Brauerei neben dem Kretscham. Foto auf Glasplatte vor 1890 von Golbs(?)

Zum 10. Historiker-Stammtisch stand die Thematik „Gaststätten in Neusalza-Spremberg – einst und jetzt“. Es wären insgesamt etwa 32 Gaststätten im Ort aufzulisten gewesen. Aus dieser Fülle wurden zum Vortrag aus Zeitgründen nur 15 vorgestellt. Als historische Quellen wurden hauptsächlich die Arbeiten und Erkenntnisse von Walter Heinich (†), Dankmar Kaden (†), Horst Wagner und Dr. Jochen Eckhardt herangezogen.
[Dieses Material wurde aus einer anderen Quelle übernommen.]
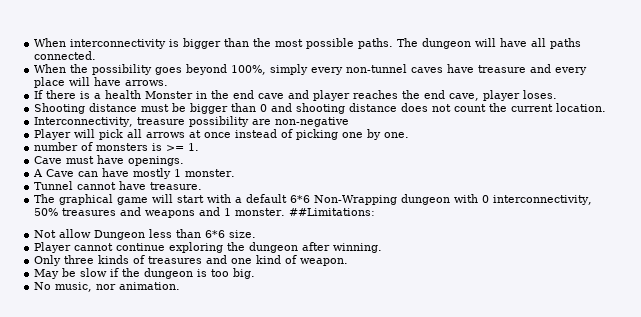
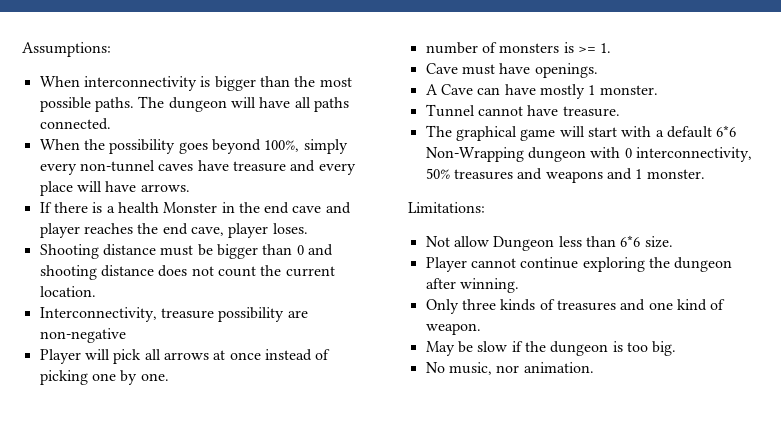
(34, 42) none -> [22,42,111,57] Assumptions: //
[289,208,376,216] ##Limitations: -> [408,202,485,213] // Limitations:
In einem ersten Teil blicken wir in die Geschichte zum

Schank- und Gaststättenwesen in früherer Zeit in unserem Ort.

Die historisch älteste Schank- und Gastwirtschaft in den ehemals beiden Ortsteilen war der Kretscham. Er steht auf Spremberger Flur wo sich ursprünglich eine Spreedurchfahrt befand und in alter Zeit die Wege zusammenliefen.

Der Besitzer hatte das Erbrichteramt inne und besaß eine Reihe von Privilegien, wie die alleinigen Rechte des Bierbrauens, des Branntweinbrennens, des Schlachtens und Backens. Gleichzeitig diente er für die Fuhrleute als Ausspanne.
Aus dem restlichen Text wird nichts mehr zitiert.